I got a question. So I have a 95 242 that was mated to a aw4 from same year. I'm trying to convert a 2000 2wd to 4wd. I bought the newer 99 trans because of electronics but now the tcase is the problem. The sensor on the 95 is different from the one on the 99. Can I just change the gear or pickup deal from the output shaft? As long as splines are good will this work or do I need to find a tcase from a 99-01


So you're putting a 99 AW4 auto and 95 242 xfer case into a 2000 XJ, right?



The 95 xfer case should bolt right up. The NP242J was basically unchanged for the entire run of the XJ. The spline count and length should match up between a 95 and 99 as well. If the output speed sensor is different, you should be able to swap that over.
 
Correct. I found the wire color crossovers so have that done. Now it's the one in the adapter left. It had a 3 wire plug but only 2 wires in it. Have the one from the 99 has a blue end on it. Can I just wire these together aswell. Haven't found color crossover for that one yet.
 
Correct. I found the wire color crossovers so have that done. Now it's the one in the adapter left. It had a 3 wire plug but only 2 wires in it. Have the one from the 99 has a blue end on it. Can I just wire these together aswell. Haven't found color crossover for that one yet.


You're talking about the tailcone of the xfer case? You should be able to unbolt the whole sensor and swap between the 95 and 99.

https://www.youtube.com/watch?v=W7lxHA7VCeI
 
What lawsoncl said.

Only thing I have to add is that the 95 tcase will have the older wet slip yoke design while your 00 would have the dry style. So you will need a rear driveshaft from a 91-95 with 4.0, aw4, 4wd, and the same rear diff as your Jeep. Or possibly swap a wet slip yoke onto a driveshaft from a 4.0, aw4, 4wd 96-01 with the same rear diff as yours, but I've not verified that that will be the right length.
 
Until it's full :gee:

I think it is around 12 quarts (or was it 12 pints?) but I'm not sure. I keep a gallon jug on hand and buy another anytime I'm gonna drop the pan on one, so it's never been an issue. The FSM probably contains this info if you want to verify my number... please do, I can't remember if it's correct.
 
I think a drain and fill is around a gallon.

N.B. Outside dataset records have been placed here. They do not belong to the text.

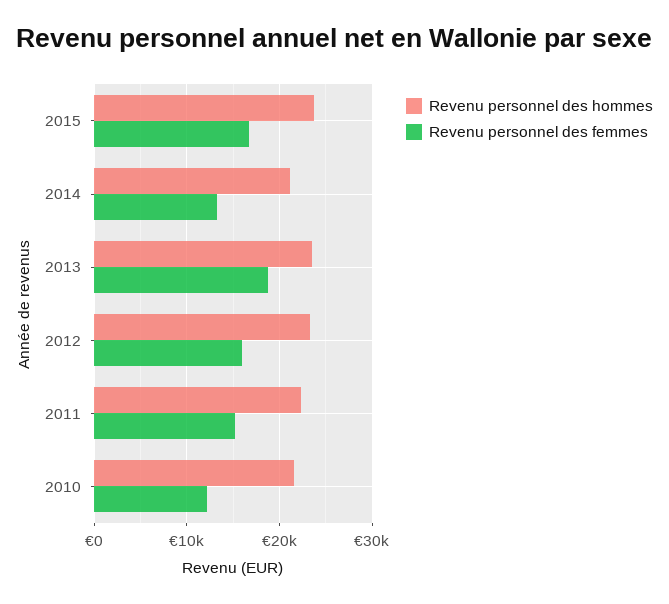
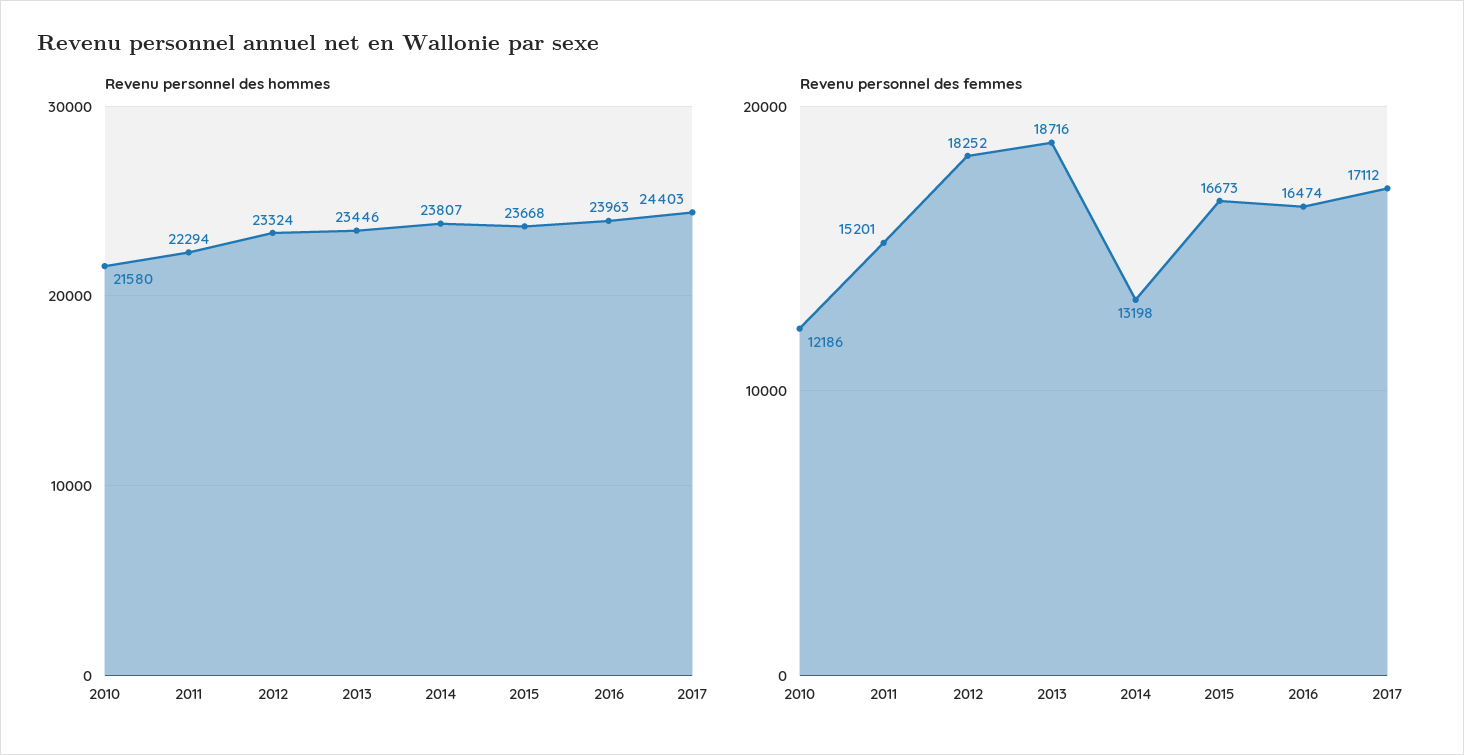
Revenu personnel des hommes, 2014: 21000 -> 23807
Revenu personnel des femmes, 2012: 16000 -> 18252
Revenu personnel des hommes, 2016: none -> 23963
Revenu personnel des hommes, 2017: none -> 24403
Revenu personnel des femmes, 2016: none -> 16474
Revenu personnel des femmes, 2017: none -> 17112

Sent from my SM-G892A using Tapatalk
 
My otherwise completely stock, never off-road, 1999 4x4 XJ's transmission ID plate, which is BLUE in color, says:
Aisin AW
(model): 30-40E
(date code):03HR

Does that date code mean that it has an '03 transmission in it?

The XJ only has 98K miles on it, none of it off-road, but I suppose it is not IMPOSSIBLE that a previous owner could have received a defective (97K seems like premature failure) original transmission from the factory, and had to replace it sometime after 2003.

It has the throttle-control cable to control line pressure, and is coupled to a 231 transfer case.

It also has an apparently VERY rare malady: When shifting, with vehicle sitting still, from P/R/N into D/3/1-2, the engagement is EXTREMELY harsh, whereas when shifting into R engagement is NOT harsh, and otherwise the transmission shifts smoothly up and down through all gears.

I did noticed from studying the hydraulic flow diagrams that when the transmission is shifted, standing still, from P/R/N into D/3/1-2 (into 1st Gear), NO accumulators are used to cushion the harshness of the shift, whereas when shifted into R the C2 accumulator IS used, so perhaps the problem is occurring in R, also, but it just isn't noticeable because the C2 accumulator is absorbing the harshness of the shift into R.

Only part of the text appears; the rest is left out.